Lonne Elder III's "Ceremonies in Dark Old Men" was one of the more notable plays to come out of the eruption of black theater in the late 1960s. The fierce study of a poor Harlem family that gets caught up in a bootlegging and numbers scheme and is ultimately destroyed by quick money and reckless dreams, it possessed a strong moral core.

"Whitey" took a lot of blame in other plays of that era. But while Elder recognized that "the system" was rigged against the black man, he was not about to let his characters off the hook that easily. He gave them fundamental moral choices to make and then obliged them to pay the price of their actions. As a result, "Ceremonies" had a dramatic fullness that elevated it above the pack.

Its strengths are still evident in the revival, which the Negro Ensemble Company brought to Ford's Theatre Wednesday night for a four-week run. This is not an ideal production -- the acting gets a bit spotty in places -- but it manages to deliver a number of sharp jabs to the gut, if not the ultimate knockout punch.

The central character is Russell B. Parker (Douglas Turner Ward), who danced in vaudeville until his legs gave out and then opened a barbershop. In seven years, however, he has not made "enough money to buy two hot dogs" -- preferring instead to play checkers with a crony, spin tall tales about his past and tout the book he's always on the verge of writing. His two sons are no more productive. Theopolis (Ruben Hudson) is a drifter whose current desire to be a painter is but one in a long line of ambitions destined for the junk heap. Bobby (Walter Allen Bennett Jr.) is a nimble-fingered thief.

Parker's wife went to her grave trying to keep this family together, and now the only breadwinner is the daughter, Adele (Patty Holley). Adele, however, has served an ultimatum: either the men find jobs or they ship out. That's when the tempter makes his appearance.

He comes in the form of Blue Haven, a slick, soft-spoken con man, dressed in a powder-blue suit and sporting dark glasses and a gold-tipped cane. As Keith David plays him -- which is effortlessly, indeed -- he is smooth as suede, as long as you don't brush him the wrong way. Blue Haven proposes using the barbershop as a front for his operations and before long the Parkers are doing a brisk under-the-counter business in "black lightning."

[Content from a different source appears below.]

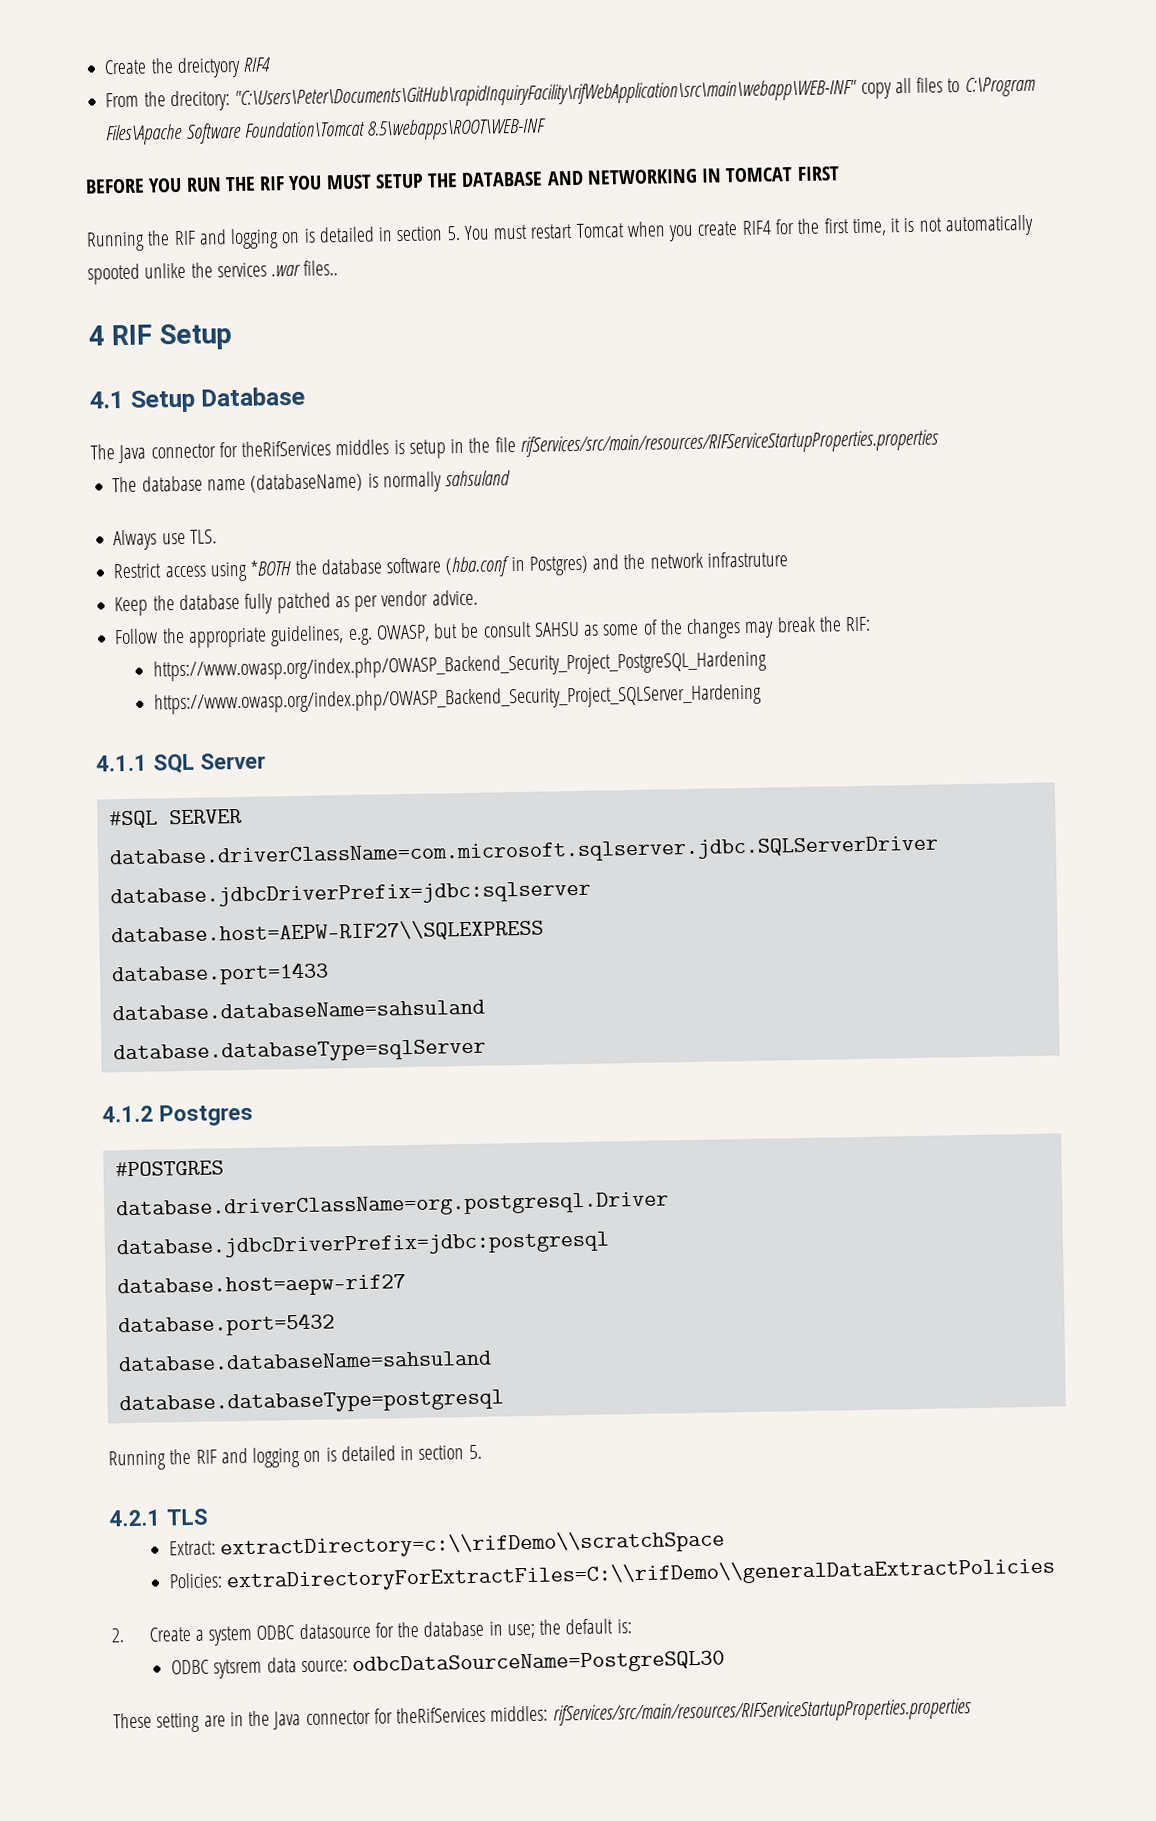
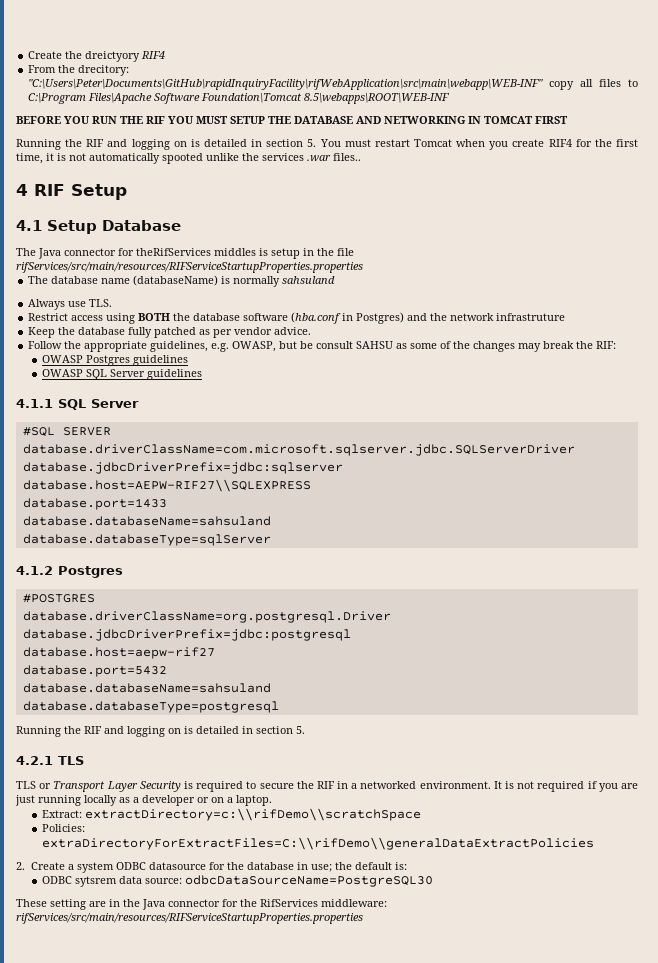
[250,560,292,576] *BOTH -> [138,313,171,321] BOTH
[152,650,767,682] [153,683,762,715] https://www.owasp.org/index.php/OWASP_Backend_Security_Project_PostgreSQL_Hardening // https://www.owasp.org/index.php/OWASP_Backend_Security_Project_SQLServer_Hardening -> [42,355,189,366] [42,369,203,380] OWASP Postgres guidelines // OWASP SQL Server guidelines
(208, 1517) none -> [16,781,638,792] [15,795,272,806] // TLS or Transport Layer Security is required to secure the RIF in a networked environment. It is not required if you are just running locally as a developer or on a laptop.
[396,1705,549,1724] theRifServices middles: -> [240,899,387,907] the RifServices middleware:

Each of the family members will pay a frightful toll for the sudden infusion of cash into their lives. But Elder reserves his richest writing for Parker, who sees this windfall as his last chance to break out of the ghetto and sample the good life with a sweet young thing on his arm, even if that sweet young thing is a conniving tramp. Ward vividly captures the breathless desperation of an old pantaloon, dancing a final jig and trying to put off the inevitable tomorrow.

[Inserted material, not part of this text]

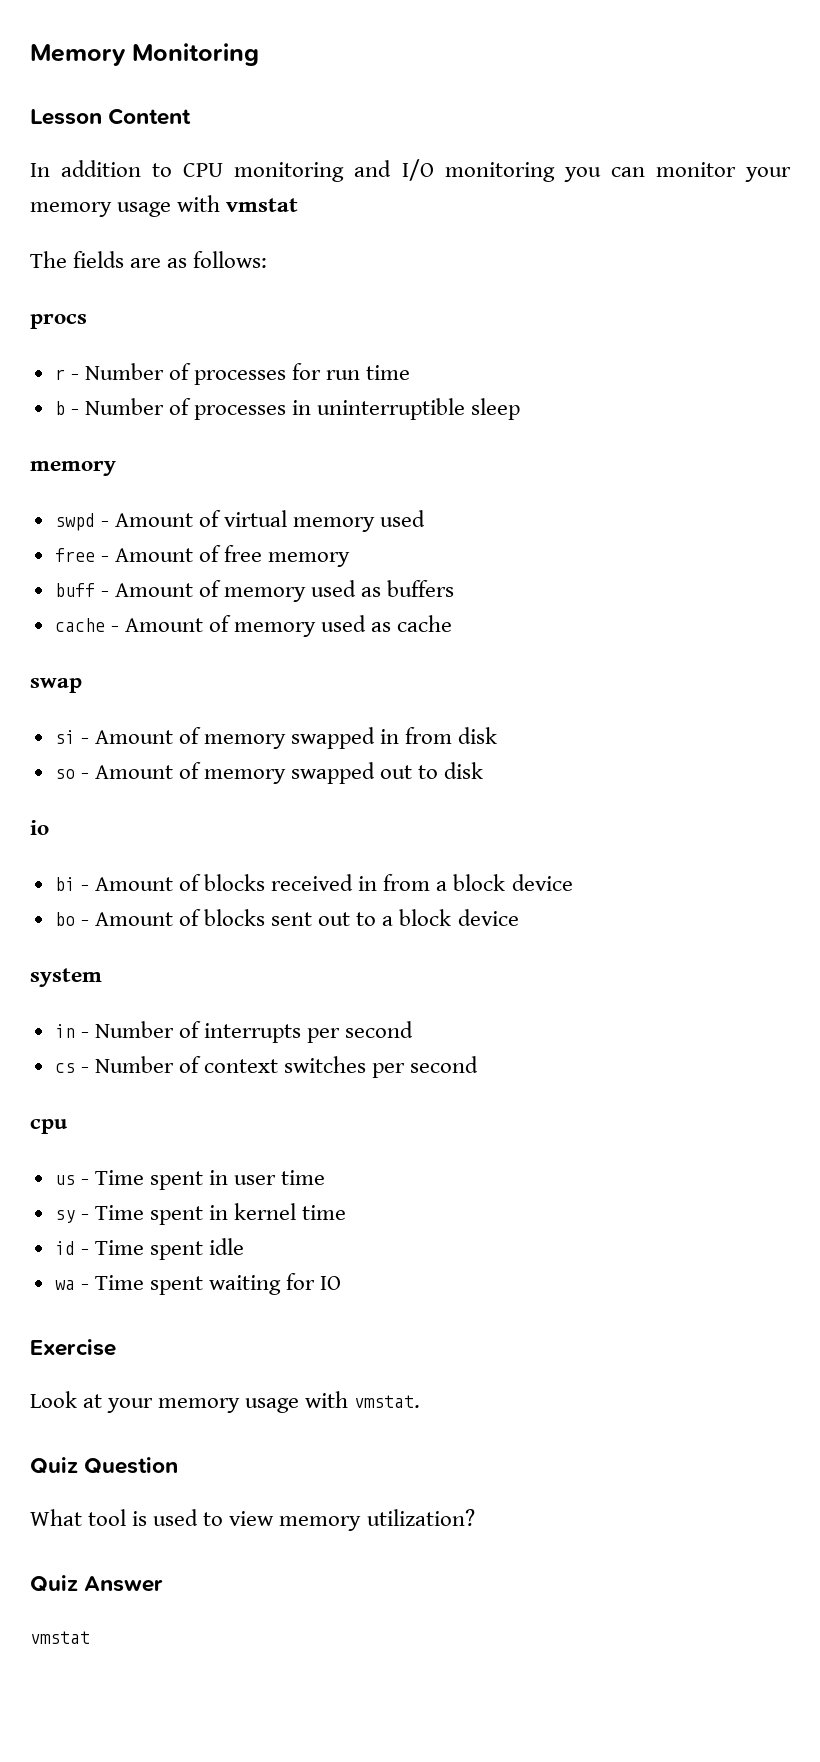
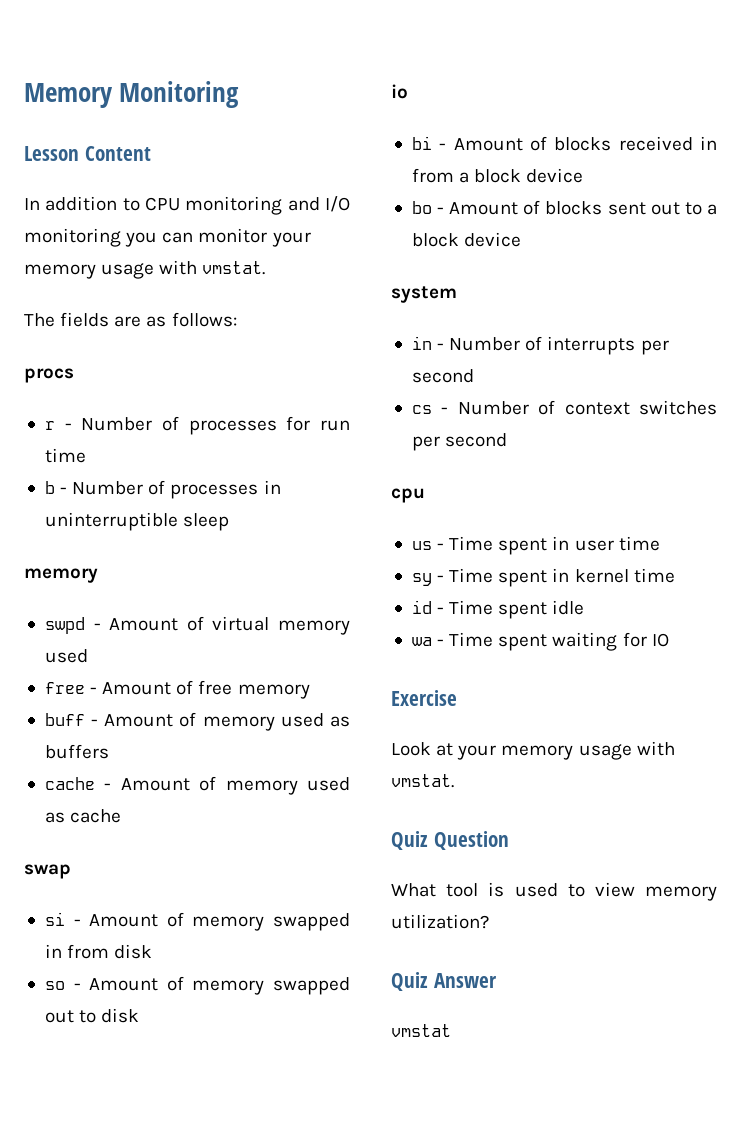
[226,198,299,212] vmstat -> [202,261,266,275] vmstat.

But there's also a strain of courage in the character, who's facing up to mortality the only way he knows how. Ward doesn't make that so clear. He neatly exploits the comedy in the role, pushing Parker on occasion to the edge of cartoon, but he seems reluctant to explore the character's more somber corners. It's a commanding performance, but not the virtuoso turn it apparently was in 1968, when Ward first created the role.

Holley gives a lovely performance as the strong-willed daughter who comes to realize that the black matriarch, by struggling so hard to protect her men, also contributes to his victimization in society. Bennett and Ruben are serviceable as the sons. Tracy Camila Johns comes in way under the mark, however, as the cheap pick-up who tries to fleece Parker. Unfortunately, she appears in the latter stretches of the play, and her amateurism takes the drama down a peg or two, just as it's building to a climax.

Still, "Ceremonies" has held up well over the years. It no longer seems as violent as it once did -- perhaps because we keep surpassing ourselves in that department. But its compassion for the dispossessed and its insights into the souls of the misguided remain undimmed by time.

CEREMONIES IN DARK OLD MEN. By Lonne Elder III. Directed by Douglas Turner Ward. Set, Charles Henry McClennahan; lighting, Shirley Prendergast; costumes, Judy Dearing. With Douglas Turner Ward, Graham Brown, Ruben Hudson, Walter Allen Bennett Jr., Patty Holley, Keith David, Tracy Camila Johns. At Ford's Theatre through March 3.